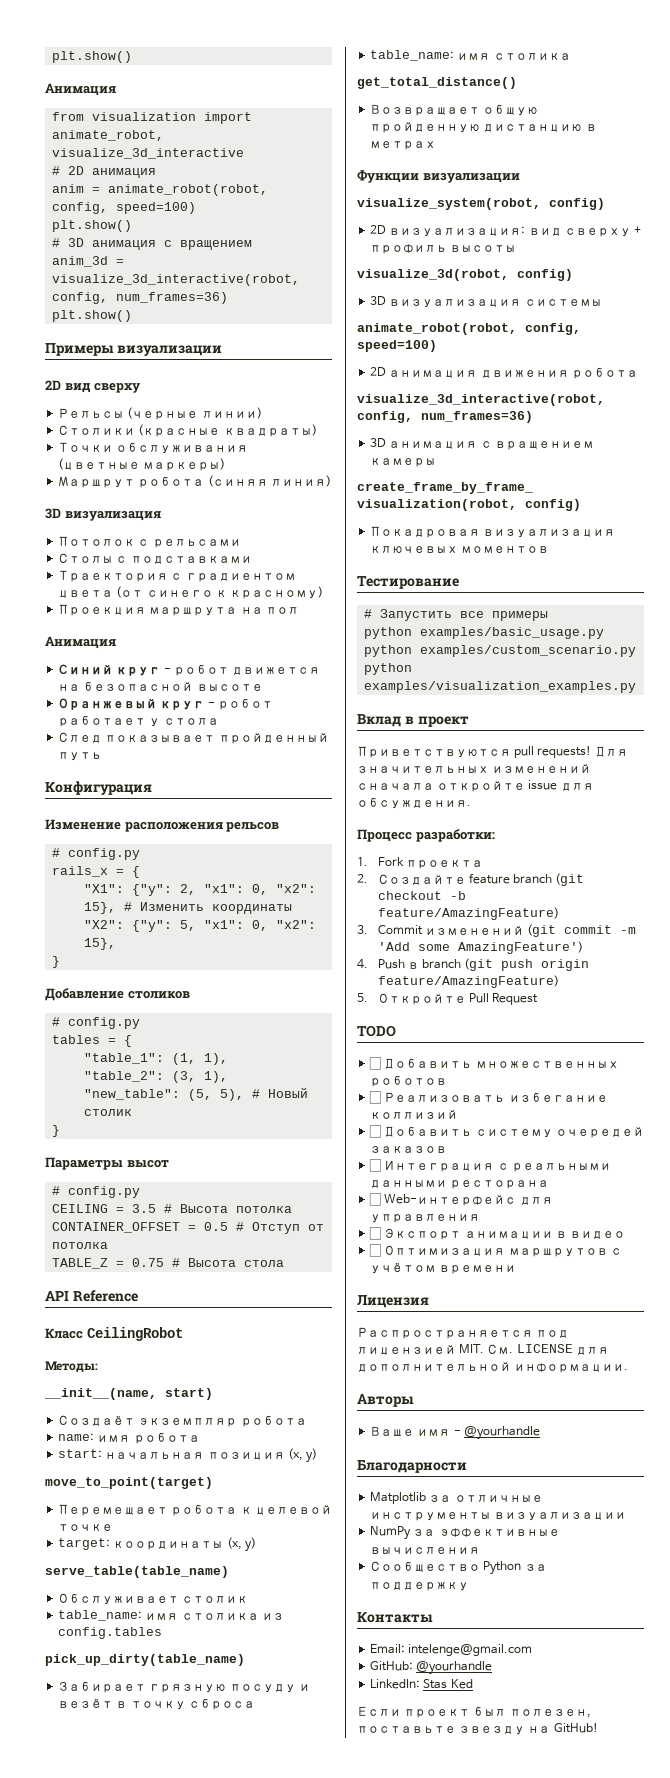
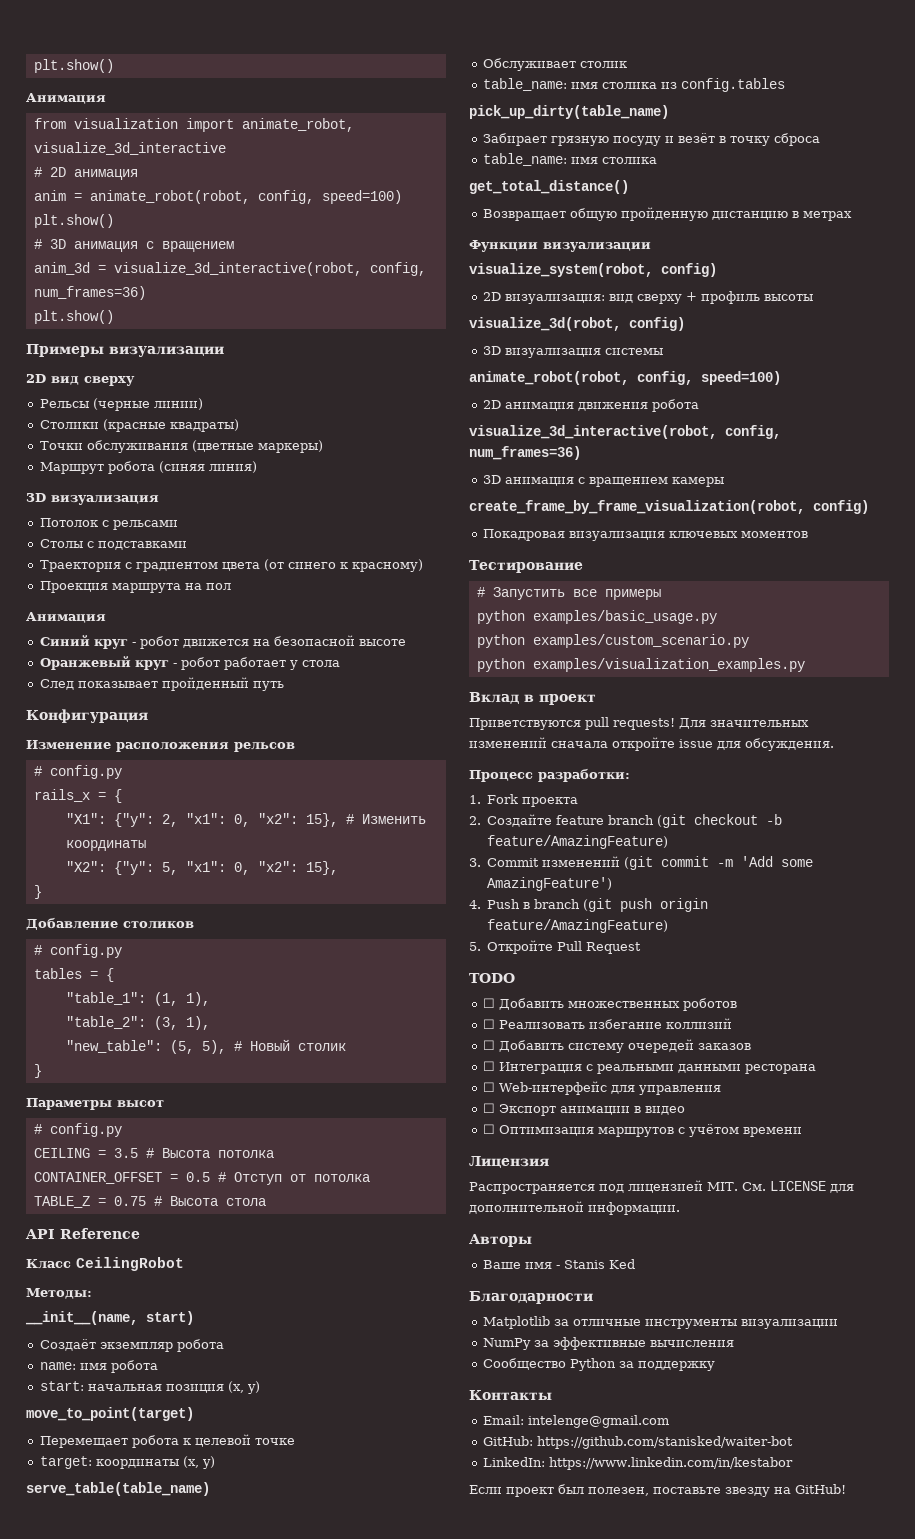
- Ваше имя - @yourhandle
+ Ваше имя - Stanis Ked
- GitHub: @yourhandle
+ GitHub: https://github.com/stanisked/waiter-bot
- LinkedIn: Stas Ked
+ LinkedIn: https://www.linkedin.com/in/kestabor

----------

▶ _TASK DIRECTIONS_: Write the entries above out again exactly, but not the pictures.

▶ _REPLY TO THE EXERCISE_:
- Ваше имя - @yourhandle
+ Ваше имя - Stanis Ked
- GitHub: @yourhandle
+ GitHub: https://github.com/stanisked/waiter-bot
- LinkedIn: Stas Ked
+ LinkedIn: https://www.linkedin.com/in/kestabor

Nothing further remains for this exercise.